:: What you need to do ::
The records below are to be repeated exactly, minus any pictures.

───── Data for processing

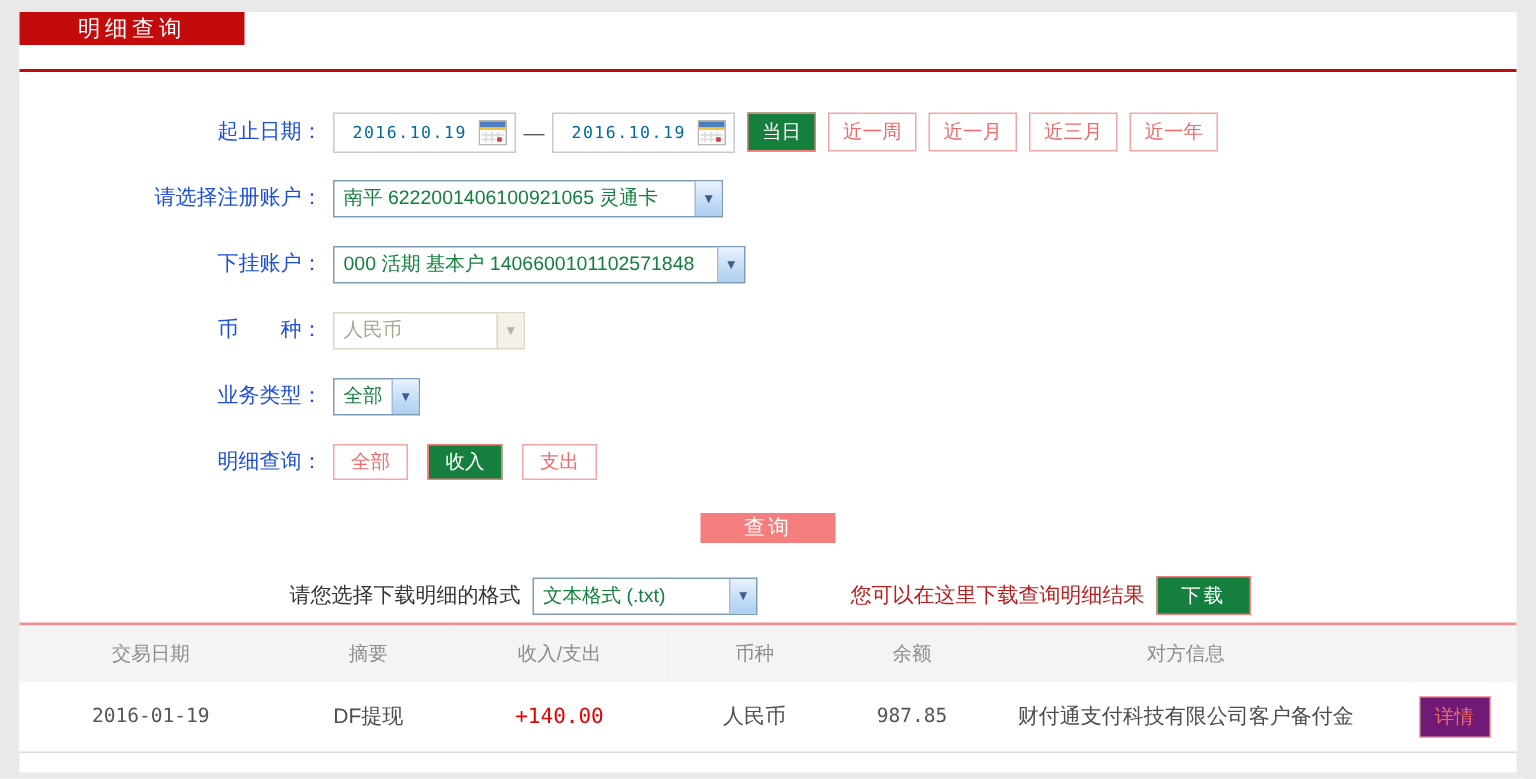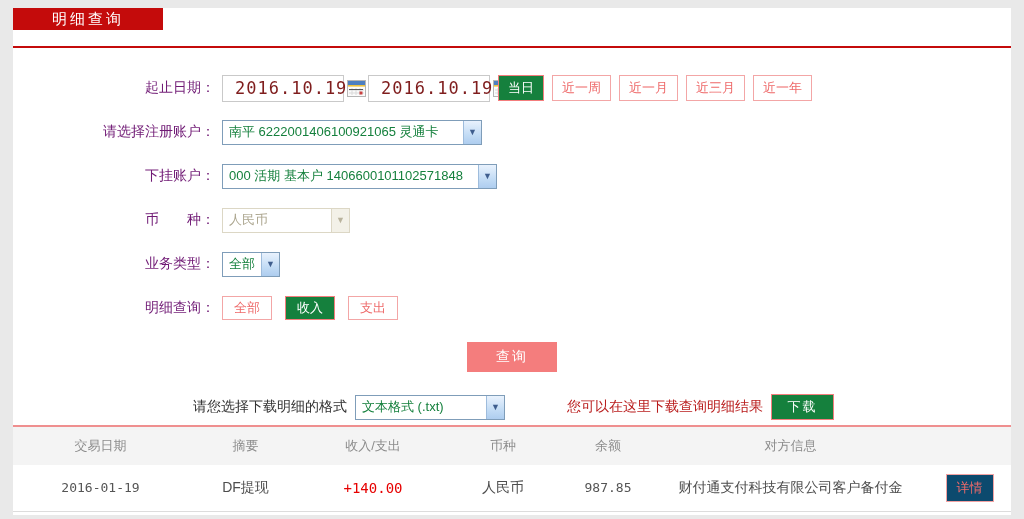--- a/index.html
+++ b/index.html
@@ -16,7 +16,7 @@
   
   .frow { display:flex; align-items:center; height:28px; margin-top:16px; }
   .frow.first { margin-top:26px; }
-  .flabel { width:202px; text-align:right; color:#701a75; flex:none; }
+  .flabel { width:202px; text-align:right; color:#1d4ed8; flex:none; }
   .fctrl { display:flex; align-items:center; margin-left:7px; }
 
   .date-input { display:inline-flex; align-items:center; justify-content:space-between;

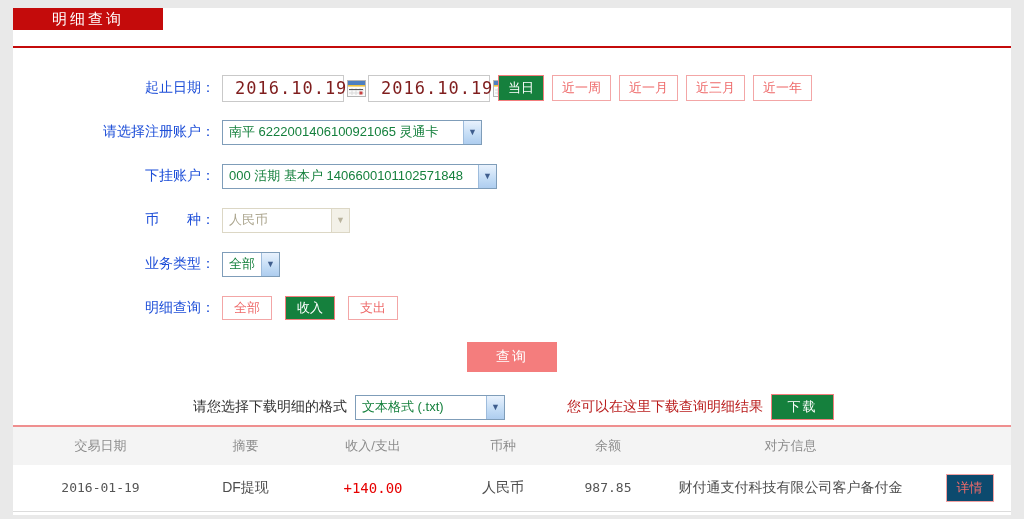--- a/index.html
+++ b/index.html
@@ -22,7 +22,7 @@
   .date-input { display:inline-flex; align-items:center; justify-content:space-between;
                 width:122px; height:27px; border:1px solid #c9c9c9; background:#fff;
                 padding:0 5px 0 12px; cursor:text; }
-  .date-text { color:#7f1d1d; font-family:"DejaVu Sans Mono", monospace; font-size:17px; letter-spacing:1px; }
+  .date-text { color:#0369a1; font-family:"DejaVu Sans Mono", monospace; font-size:11px; letter-spacing:1px; }
   .cal { flex:none; cursor:pointer; }
   .dash { margin:0 5px; color:#555; }
 

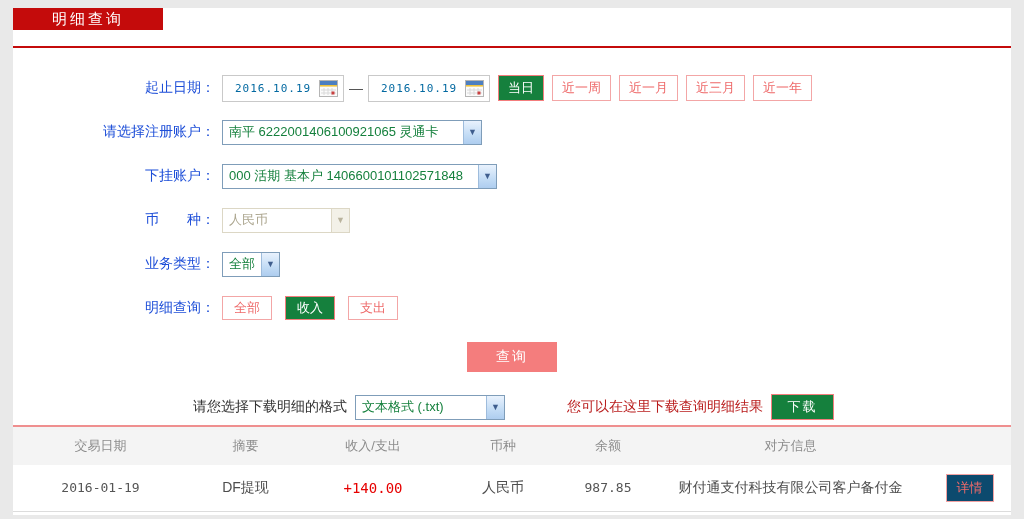--- a/index.html
+++ b/index.html
@@ -46,7 +46,7 @@
   .xp-select.disabled .xp-arrow .chev { color:#b9b39d; }
 
   .query-row { margin-top:20px; text-align:center; }
-  .btn-query { display:inline-flex; align-items:center; justify-content:center; width:90px; height:30px;
+  .btn-query { display:inline-flex; align-items:center; justify-content:center; width:90px; height:20px;
                background:#f47d7d; border:none; color:#fff; font-size:14px; letter-spacing:2px; cursor:pointer; }
 
   .dlrow { display:flex; align-items:center; height:28px; margin-top:21px; }

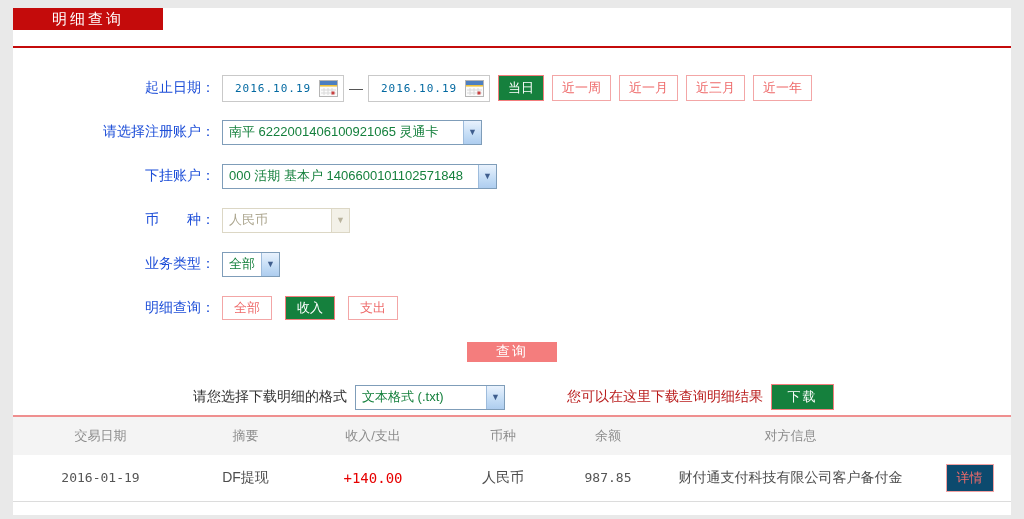--- a/index.html
+++ b/index.html
@@ -65,7 +65,7 @@
   td.num { font-family:"DejaVu Sans Mono", monospace; font-size:13px; color:#555; }
   td.amount { color:#e60000; font-family:"DejaVu Sans Mono", monospace; font-size:14px; }
   .detail-btn { display:inline-flex; align-items:center; justify-content:center; padding:4px 10px;
-                border:1px solid #f2a2a2; color:#ee6a6a; background:#0c4a6e; font-size:13px; cursor:pointer; }
+                border:1px solid #f2a2a2; color:#ee6a6a; background:#701a75; font-size:13px; cursor:pointer; }
 </style>
 </head>
 <body>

──────────

:: Response box ::
--- a/index.html
+++ b/index.html
@@ -16,7 +16,7 @@
   
   .frow { display:flex; align-items:center; height:28px; margin-top:16px; }
   .frow.first { margin-top:26px; }
-  .flabel { width:202px; text-align:right; color:#701a75; flex:none; }
+  .flabel { width:202px; text-align:right; color:#1d4ed8; flex:none; }
   .fctrl { display:flex; align-items:center; margin-left:7px; }
 
   .date-input { display:inline-flex; align-items:center; justify-content:space-between;

--- a/index.html
+++ b/index.html
@@ -22,7 +22,7 @@
   .date-input { display:inline-flex; align-items:center; justify-content:space-between;
                 width:122px; height:27px; border:1px solid #c9c9c9; background:#fff;
                 padding:0 5px 0 12px; cursor:text; }
-  .date-text { color:#7f1d1d; font-family:"DejaVu Sans Mono", monospace; font-size:17px; letter-spacing:1px; }
+  .date-text { color:#0369a1; font-family:"DejaVu Sans Mono", monospace; font-size:11px; letter-spacing:1px; }
   .cal { flex:none; cursor:pointer; }
   .dash { margin:0 5px; color:#555; }
 

--- a/index.html
+++ b/index.html
@@ -46,7 +46,7 @@
   .xp-select.disabled .xp-arrow .chev { color:#b9b39d; }
 
   .query-row { margin-top:20px; text-align:center; }
-  .btn-query { display:inline-flex; align-items:center; justify-content:center; width:90px; height:30px;
+  .btn-query { display:inline-flex; align-items:center; justify-content:center; width:90px; height:20px;
                background:#f47d7d; border:none; color:#fff; font-size:14px; letter-spacing:2px; cursor:pointer; }
 
   .dlrow { display:flex; align-items:center; height:28px; margin-top:21px; }

--- a/index.html
+++ b/index.html
@@ -65,7 +65,7 @@
   td.num { font-family:"DejaVu Sans Mono", monospace; font-size:13px; color:#555; }
   td.amount { color:#e60000; font-family:"DejaVu Sans Mono", monospace; font-size:14px; }
   .detail-btn { display:inline-flex; align-items:center; justify-content:center; padding:4px 10px;
-                border:1px solid #f2a2a2; color:#ee6a6a; background:#0c4a6e; font-size:13px; cursor:pointer; }
+                border:1px solid #f2a2a2; color:#ee6a6a; background:#701a75; font-size:13px; cursor:pointer; }
 </style>
 </head>
 <body>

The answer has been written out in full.